The key issue, University of California–Santa Barbara’s Noah Friedkin and his colleagues write in Science, is that changing a belief is not as simple as one person getting another to accept the truth of a single statement. If that were all it took, then data and logical arguments would probably be enough to get everyone to agree.

But, of course, getting a creationist to accept evolution, or vice versa, takes a lot more than changing a single belief. Instead, it requires modifying someone’s beliefs about an interconnected set of statements—that is, a belief system.

To get a flavor for what that means, Friedkin and his colleagues took a look at the arguments George W. Bush’s administration put forth to justify the war in Iraq, which involved three statements: There were weapons of mass destruction in Iraq; Iraq was a threat to the region and the world; and a preemptive invasion would be just. Those were connected by a logical structure, at least according to the administration at the time: The first statement implies the second, and the second implies the third.

Changing a belief is not as simple as one person getting another to accept the truth of a single statement.

Crucially, it’s possible for everyone to agree on that logic, yet disagree on the statements. For example, you can believe that if there’d been weapons of mass destruction in Iraq, then Iraq would have been a threat and a preemptive war would have been justified—all while believing there weren’t any such weapons hiding in the desert.

In fact, that’s all it takes to lead to polarization. In computer simulations, Friedkin and his colleagues show that, if the members of a social group generally bought both the administration’s logic and the claim there were weapons of mass destruction in Iraq, in time they’d come to agree the invasion was just, regardless of their initial beliefs about that particular statement. Another group that bought the logic but was more skeptical of the weapons of mass destruction claim would come to believe just the opposite. The logical structure is key here. Without it, the authors find, everyone converges to a state of high uncertainty, neither believing nor disbelieving claims that Iraq was a threat or that the war was just, regardless of their beliefs about the presence of weapons of mass destruction.

Still, polarization is just one, fairly intuitive possibility.

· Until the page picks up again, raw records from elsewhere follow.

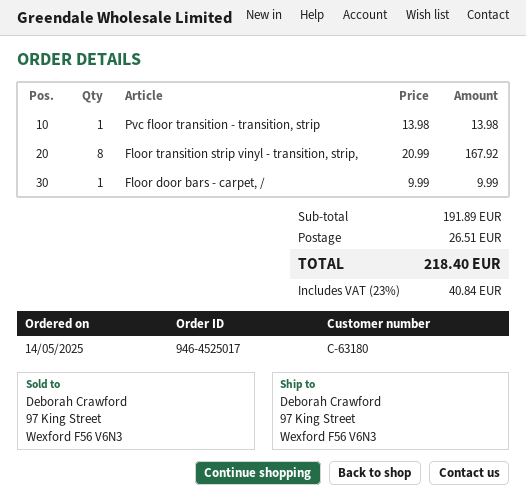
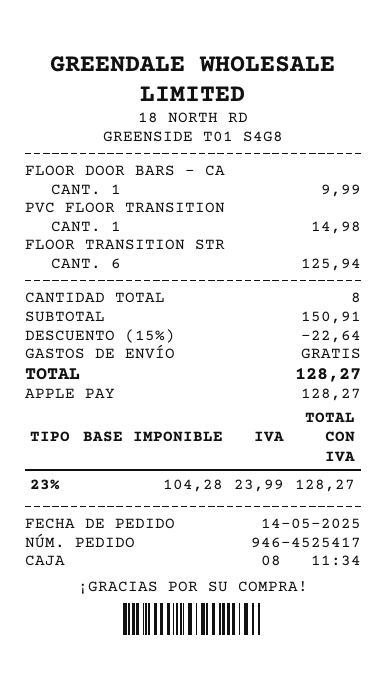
order number: 946-4525017 -> 946-4525417
Pvc floor transition - transition, strip: 1 for 13.98 -> 1 for 14.98
Floor transition strip vinyl - transition, strip,: 8 for 167.92 -> 6 for 125.94
subtotal: 191.89 -> 150.91
discount: none -> 15% = 22.64
shipping: 26.51 -> 0.00
tax: 23% = 40.84 -> 23% = 23.99
total: 218.40 -> 128.27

The model also predicts that a small group of “intransigent skeptics” could sway public opinion on Iraq at large, and that, especially in small groups, such as a team of policy experts, individuals could arrive at a strong consensus even when they start with a difference of opinion, and even when they don’t use the same logical arguments—in other words, the model predicts groupthink.

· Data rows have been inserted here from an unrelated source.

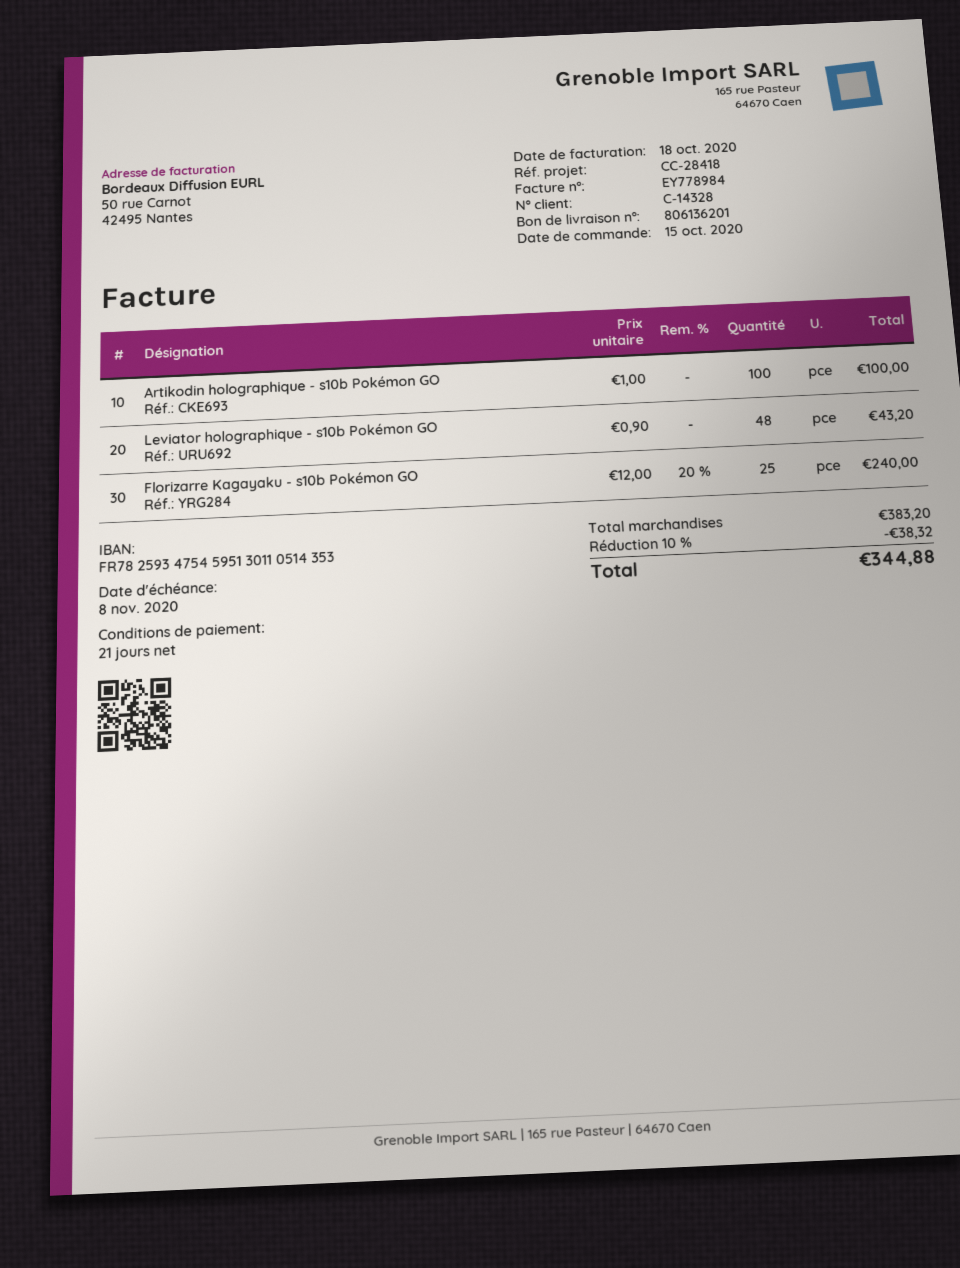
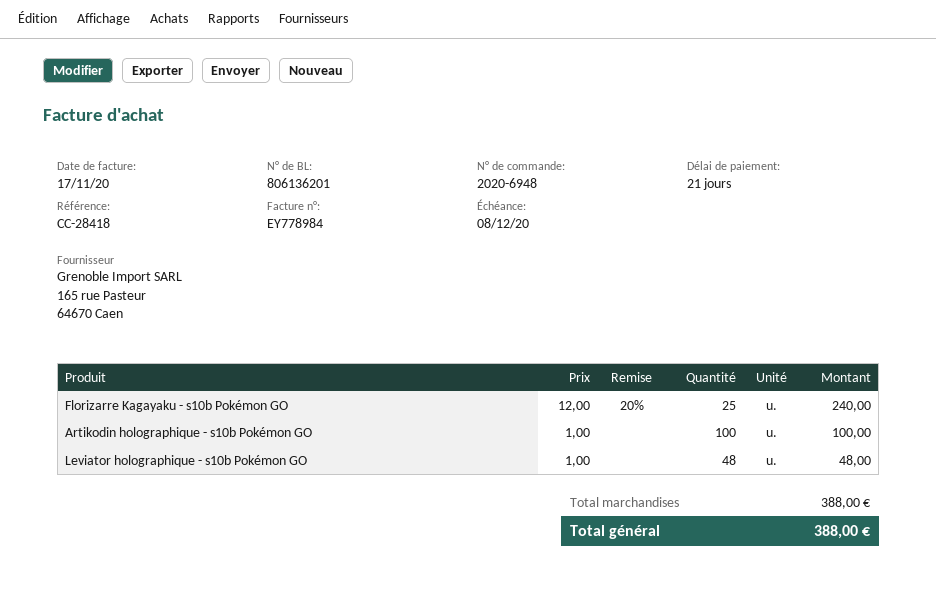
invoice date: 2020-10-18 -> 2020-11-17
due date: 2020-11-08 -> 2020-12-08
Leviator holographique - s10b Pokémon GO: 48 x 0.90 = 43.20 -> 48 x 1.00 = 48.00
subtotal: 383.20 -> 388.00
discount: 10% = 38.32 -> none
total: 344.88 -> 388.00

In an accompanying viewpoint, Carter Butts, a professor of sociology, statistics, and electrical engineering and computer science at the University of California–Irvine, argues that the model could pave the way for a better understanding of why people familiar with science nonetheless reject it, or the perplexing phenomenon known as pluralistic ignorance—the observation that an entire group of people can sometimes share the same belief, while at the same time can remain convinced that no one else agrees with them.